St. Thomas’ answer here is very informative. He rejects two positions pretty quickly. One is that the vital operations of the embryo are caused by the mother or the semen. But this cannot be because nourishment, growth, etc cannot be caused from an exterior principle. So at least the nutritive soul is present in the embryo from the get-go. He rejects also that there are three souls in man, where the intellectual soul stands as act to the sensitive soul, which stands as act to the nutritive soul. This is rejected because one must reject really the notion of substantial form to hold it.
The third position he argues at length against. This holds that the same soul evolves from nutritive, to sensitive and to intellectual. This position even affirms God doing this.

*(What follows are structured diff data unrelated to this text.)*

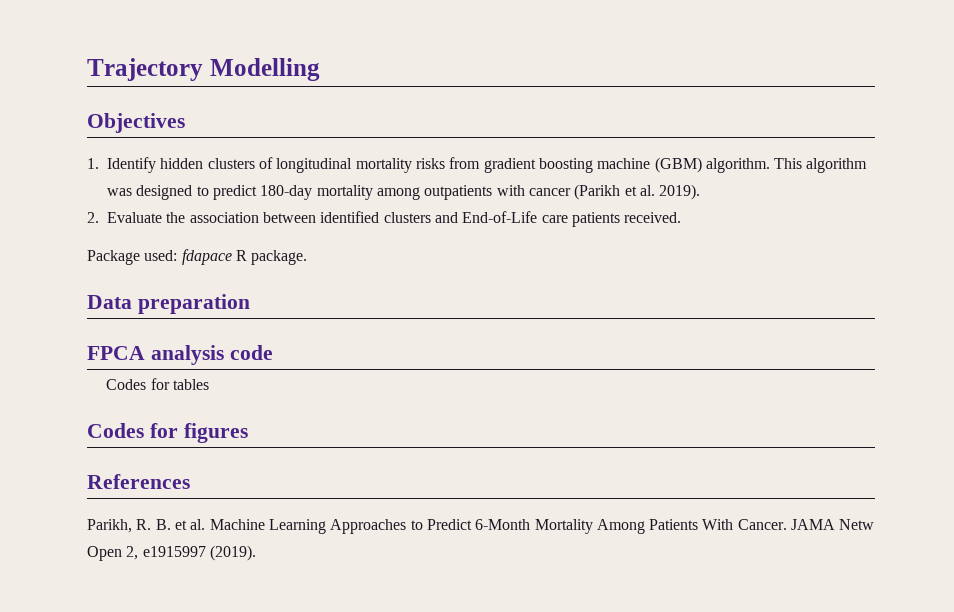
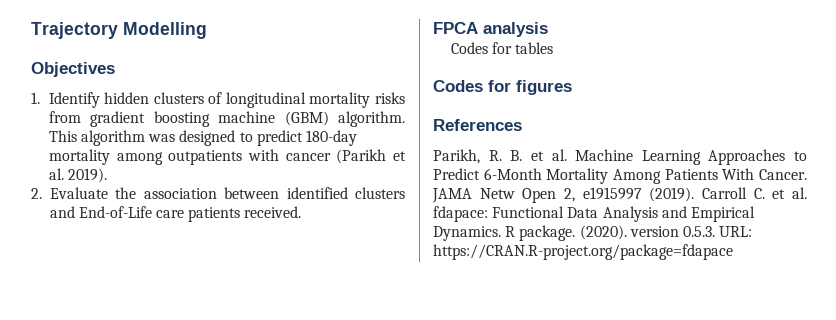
[87,249,308,265] [87,294,250,314] // Package used: fdapace R package. // Data preparation -> (302, 212) none
[229,345,273,360] code -> (548, 29) none
(256, 553) none -> [702,187,807,199] [433,206,755,222] [433,225,753,241] [433,244,733,260] Carroll C. et al. fdapace: Functional Data Analysis and Empirical Dynamics. R package. (2020). version 0.5.3. URL: https://CRAN.R-project.org/package=fdapace

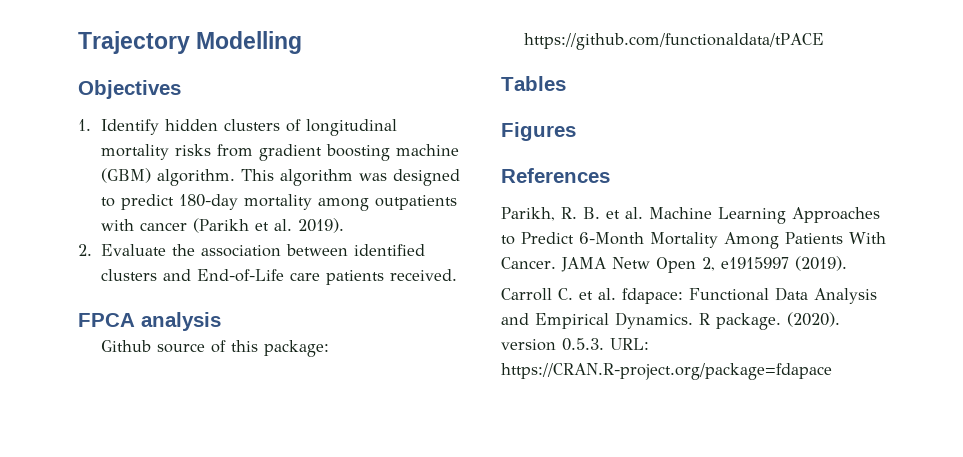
[450,42,554,54] [433,80,572,95] Codes for tables // Codes for figures -> [100,340,329,357] [523,33,824,50] [501,76,566,91] [501,122,576,141] Github source of this package: https://github.com/functionaldata/tPACE // Tables // Figures
(695, 194) none -> (847, 263) //

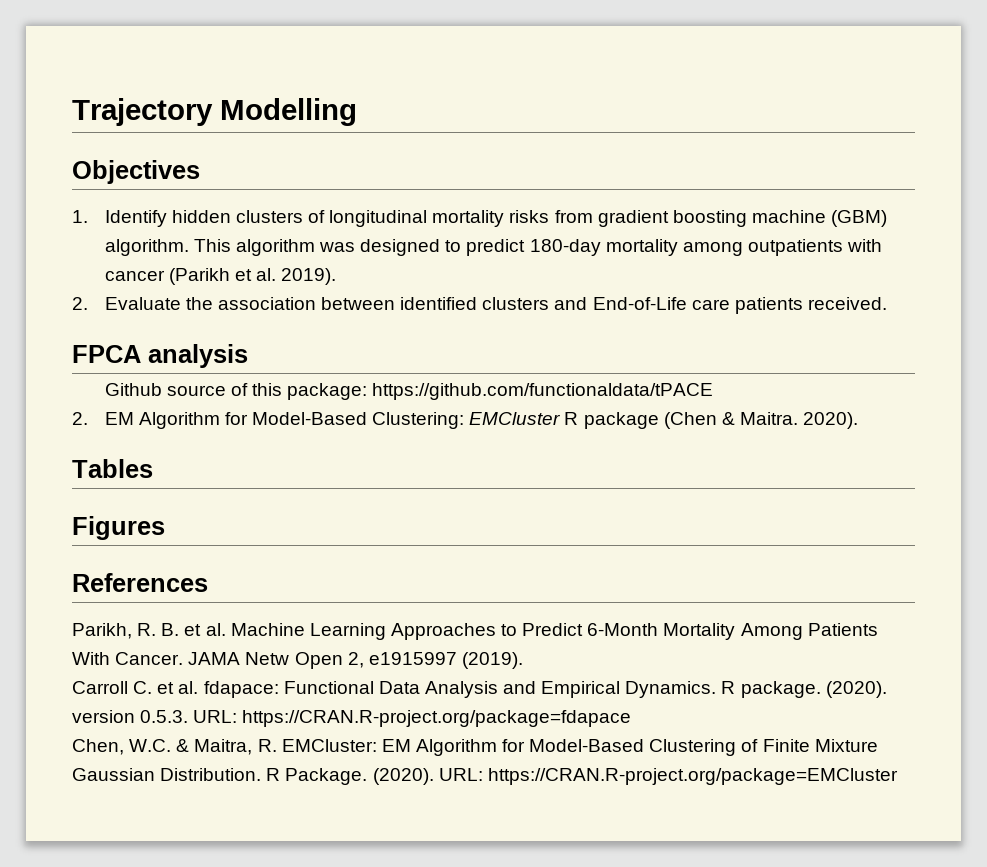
(824, 41) none -> [72,412,859,429] // 2. EM Algorithm for Model-Based Clustering: EMCluster R package (Chen & Maitra. 2020).
(832, 371) none -> [72,739,878,756] [72,768,898,785] // Chen, W.C. & Maitra, R. EMCluster: EM Algorithm for Model-Based Clustering of Finite Mixture Gaussian Distribution. R Package. (2020). URL: https://CRAN.R-project.org/package=EMCluster

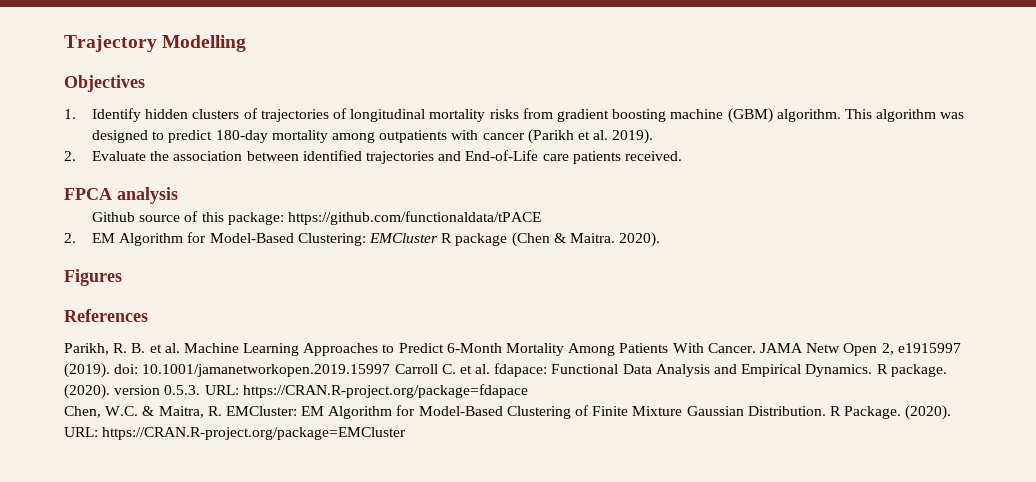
(326, 216) none -> [260,108,348,122] trajectories of
[482,297,550,310] clusters -> [366,151,435,164] trajectories
[72,459,153,478] // Tables -> (661, 239) none
(523, 660) // -> [114,364,391,377] doi: 10.1001/jamanetworkopen.2019.15997

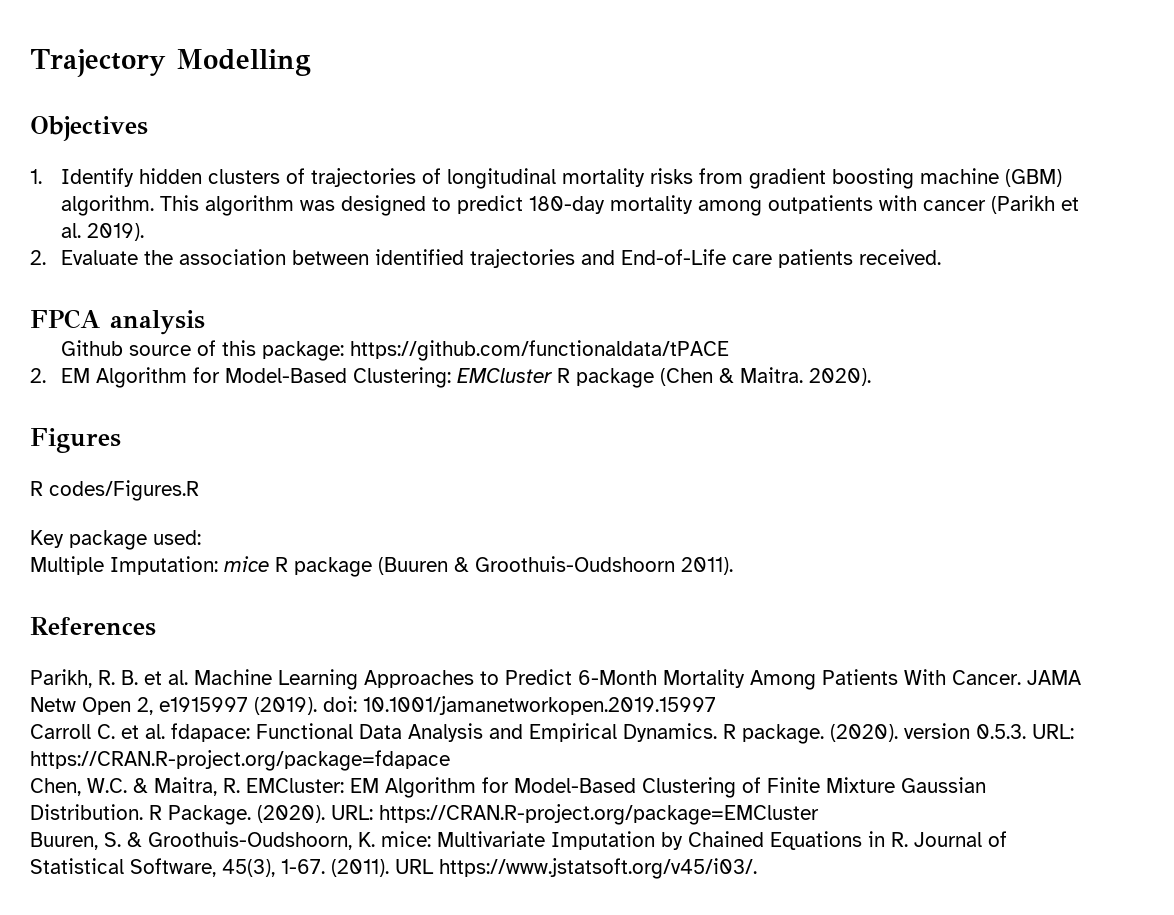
(122, 277) none -> [30,480,199,501] [30,530,201,550] [30,556,733,577] // R codes/Figures.R // Key package used: // Multiple Imputation: mice R package (Buuren & Groothuis-Oudshoorn 2011).
(391, 370) none -> (716, 705) //
(407, 433) none -> [30,831,1007,850] [30,858,757,879] // Buuren, S. & Groothuis-Oudshoorn, K. mice: Multivariate Imputation by Chained Equations in R. Journal of Statistical Software, 45(3), 1-67. (2011). URL https://www.jstatsoft.org/v45/i03/.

He rejects this for several reasons. One is that substantial form does not admit of more or less. By adding or subtracting we get a different species, just as by take a species of number, say 5, and adding unity, we no longer have the same species but a new one, viz. 6. The same identical form cannot belong to multiple species for an obvious reason that either the form would not be
the same, or the species would be identical. Second, an animal would come to be in a continuous motion. But in substantial change we do not have a lapse of time. Either this thing is a man or isn’t. He may be a man who is bleeding to death, but he is still fully a man while he is a man. Third, this would not be generation, which is always the bringing of a new thing into the matter and hence the end of an old thing, This against what we observe in nature. Lastly, we must either say that the intellectual soul is subsistent in which case it needs be distinct from the pre-existing form it evolved from or that like the pre-existing form it is not subsistent, but that is false.